Handwriting and Speech Prototypes for Parkinson Patients : Belief Network Approach
Iyad Zaarour, Asscociate Professor at Lebanease University
jeudi 10 novembre 2011 à 14h00
Articulatory phonetics and handwriting dysfunctions are frequent observations in Parkinson’s disease (PD). In this paper we make an inductive study of speech and handwriting patterns of PD patients by proposing ways for discovering clusters of PD patients, these clusters will share the same writing and speech patterns. For this approach a combined acquisition of electronic pen and speech signals have been performed to ten PD patients that share the same experimental conditions.

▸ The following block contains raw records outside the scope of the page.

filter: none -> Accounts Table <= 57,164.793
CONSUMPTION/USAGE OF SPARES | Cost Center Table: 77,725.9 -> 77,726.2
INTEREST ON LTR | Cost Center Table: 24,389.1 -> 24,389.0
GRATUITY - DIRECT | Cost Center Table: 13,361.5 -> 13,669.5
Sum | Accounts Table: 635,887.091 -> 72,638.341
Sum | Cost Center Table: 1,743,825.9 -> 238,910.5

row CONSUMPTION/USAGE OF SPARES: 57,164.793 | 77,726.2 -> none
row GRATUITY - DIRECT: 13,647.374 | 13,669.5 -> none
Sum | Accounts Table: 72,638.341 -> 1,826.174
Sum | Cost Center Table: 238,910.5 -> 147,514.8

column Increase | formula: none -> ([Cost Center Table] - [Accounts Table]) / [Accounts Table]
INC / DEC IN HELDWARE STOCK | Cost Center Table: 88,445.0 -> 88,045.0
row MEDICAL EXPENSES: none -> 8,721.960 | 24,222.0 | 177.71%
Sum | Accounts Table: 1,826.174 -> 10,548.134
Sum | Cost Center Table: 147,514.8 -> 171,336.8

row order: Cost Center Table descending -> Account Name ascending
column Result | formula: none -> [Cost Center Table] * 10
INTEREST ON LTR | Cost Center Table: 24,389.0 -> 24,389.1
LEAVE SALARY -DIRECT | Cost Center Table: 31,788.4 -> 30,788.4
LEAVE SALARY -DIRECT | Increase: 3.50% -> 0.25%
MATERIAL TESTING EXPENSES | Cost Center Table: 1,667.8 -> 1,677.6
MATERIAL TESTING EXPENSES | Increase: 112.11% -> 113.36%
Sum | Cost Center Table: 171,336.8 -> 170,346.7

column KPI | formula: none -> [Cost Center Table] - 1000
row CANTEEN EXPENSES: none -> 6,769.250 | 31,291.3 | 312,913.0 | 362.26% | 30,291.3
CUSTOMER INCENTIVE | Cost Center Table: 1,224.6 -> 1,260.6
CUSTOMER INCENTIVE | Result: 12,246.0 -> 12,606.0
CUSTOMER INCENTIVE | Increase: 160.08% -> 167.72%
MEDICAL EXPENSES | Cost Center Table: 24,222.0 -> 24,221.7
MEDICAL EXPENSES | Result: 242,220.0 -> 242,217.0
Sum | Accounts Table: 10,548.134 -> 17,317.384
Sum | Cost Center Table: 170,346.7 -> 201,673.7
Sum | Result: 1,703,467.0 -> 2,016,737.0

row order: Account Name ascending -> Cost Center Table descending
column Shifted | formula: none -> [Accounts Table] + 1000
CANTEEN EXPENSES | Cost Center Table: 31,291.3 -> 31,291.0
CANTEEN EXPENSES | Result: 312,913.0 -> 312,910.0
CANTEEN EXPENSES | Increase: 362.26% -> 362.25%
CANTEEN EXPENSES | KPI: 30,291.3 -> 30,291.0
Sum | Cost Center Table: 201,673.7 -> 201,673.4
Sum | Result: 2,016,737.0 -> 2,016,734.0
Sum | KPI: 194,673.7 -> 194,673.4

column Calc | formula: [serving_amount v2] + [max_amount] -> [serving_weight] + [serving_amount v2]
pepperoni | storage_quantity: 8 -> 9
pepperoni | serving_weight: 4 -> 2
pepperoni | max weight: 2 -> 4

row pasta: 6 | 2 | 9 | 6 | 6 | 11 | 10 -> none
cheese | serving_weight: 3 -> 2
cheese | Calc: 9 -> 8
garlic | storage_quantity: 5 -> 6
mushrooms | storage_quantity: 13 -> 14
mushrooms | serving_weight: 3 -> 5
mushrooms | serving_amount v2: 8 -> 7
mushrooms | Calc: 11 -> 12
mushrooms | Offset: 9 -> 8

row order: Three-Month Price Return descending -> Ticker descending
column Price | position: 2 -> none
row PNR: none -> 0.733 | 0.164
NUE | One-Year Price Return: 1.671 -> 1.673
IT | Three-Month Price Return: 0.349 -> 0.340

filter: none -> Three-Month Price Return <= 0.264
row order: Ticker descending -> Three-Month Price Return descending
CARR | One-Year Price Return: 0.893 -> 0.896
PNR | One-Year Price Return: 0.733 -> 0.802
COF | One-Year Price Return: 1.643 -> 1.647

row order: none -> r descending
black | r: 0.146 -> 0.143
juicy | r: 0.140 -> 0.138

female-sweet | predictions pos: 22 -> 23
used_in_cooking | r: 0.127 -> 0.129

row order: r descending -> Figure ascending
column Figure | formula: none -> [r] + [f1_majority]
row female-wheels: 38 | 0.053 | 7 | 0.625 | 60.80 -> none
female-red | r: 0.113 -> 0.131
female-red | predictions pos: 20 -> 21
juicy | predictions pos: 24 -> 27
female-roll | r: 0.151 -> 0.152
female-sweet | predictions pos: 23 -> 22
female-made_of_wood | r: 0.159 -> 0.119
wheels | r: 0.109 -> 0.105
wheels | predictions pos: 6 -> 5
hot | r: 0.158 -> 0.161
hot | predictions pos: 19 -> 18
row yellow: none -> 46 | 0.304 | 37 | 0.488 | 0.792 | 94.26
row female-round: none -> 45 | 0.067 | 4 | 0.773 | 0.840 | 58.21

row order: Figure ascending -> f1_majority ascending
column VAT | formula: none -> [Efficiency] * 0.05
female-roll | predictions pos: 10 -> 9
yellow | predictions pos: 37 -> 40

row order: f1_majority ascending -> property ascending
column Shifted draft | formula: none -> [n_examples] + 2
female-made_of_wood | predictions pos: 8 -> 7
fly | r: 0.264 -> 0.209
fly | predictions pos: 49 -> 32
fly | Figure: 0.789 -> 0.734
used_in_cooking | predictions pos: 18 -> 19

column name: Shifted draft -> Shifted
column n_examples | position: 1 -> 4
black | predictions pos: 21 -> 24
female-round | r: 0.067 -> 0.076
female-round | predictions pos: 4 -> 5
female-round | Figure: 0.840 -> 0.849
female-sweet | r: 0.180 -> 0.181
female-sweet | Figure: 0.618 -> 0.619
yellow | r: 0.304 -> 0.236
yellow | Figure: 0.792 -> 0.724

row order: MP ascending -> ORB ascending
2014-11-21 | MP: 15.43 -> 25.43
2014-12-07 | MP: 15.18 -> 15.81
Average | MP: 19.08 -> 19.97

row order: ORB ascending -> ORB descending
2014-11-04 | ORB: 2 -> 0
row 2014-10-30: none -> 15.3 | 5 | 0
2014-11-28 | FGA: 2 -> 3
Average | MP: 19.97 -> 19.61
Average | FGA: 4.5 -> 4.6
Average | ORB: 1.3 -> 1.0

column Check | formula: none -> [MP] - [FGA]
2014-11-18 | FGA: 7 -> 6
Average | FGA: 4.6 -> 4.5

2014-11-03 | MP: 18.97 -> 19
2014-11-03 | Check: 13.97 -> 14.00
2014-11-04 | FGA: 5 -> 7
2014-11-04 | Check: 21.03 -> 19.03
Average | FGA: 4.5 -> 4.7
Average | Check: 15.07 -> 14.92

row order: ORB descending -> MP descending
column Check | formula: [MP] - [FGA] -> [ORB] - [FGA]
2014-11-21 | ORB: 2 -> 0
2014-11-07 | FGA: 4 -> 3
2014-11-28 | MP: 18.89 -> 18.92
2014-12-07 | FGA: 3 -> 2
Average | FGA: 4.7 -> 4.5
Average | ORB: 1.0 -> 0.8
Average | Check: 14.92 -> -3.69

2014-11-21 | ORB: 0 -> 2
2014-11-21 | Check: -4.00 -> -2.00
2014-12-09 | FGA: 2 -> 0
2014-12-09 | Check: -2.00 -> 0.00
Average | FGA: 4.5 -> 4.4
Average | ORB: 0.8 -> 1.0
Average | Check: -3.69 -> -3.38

The acquired signals are preprocessed and were subjected to feature extractor through signal processing algorithms. Our modeling approach is based on unsupervised learning of a probabilistic graphical model, i.e. a Bayesian network based on EM algorithm. By considering that each writing and voice test is represented by its own local prototype and that there exists a global prototype which deals with each local prototype, each prototype is represented by a hidden variable which is a source influencing and acting on both types of patterns (pattern of speech and writing). The discovered prototype serves as a helpful assistant such as a Motor Diagnostic Tool based on Articulatory and Handwriting diagnosis, more specifically for PD.
Key words : Axial Symptoms, Bayesian belief Network, Classification, Clustering, EM Algorithm, Hidden Variables, Hierarchal structure, Parkinson’s disease (PD).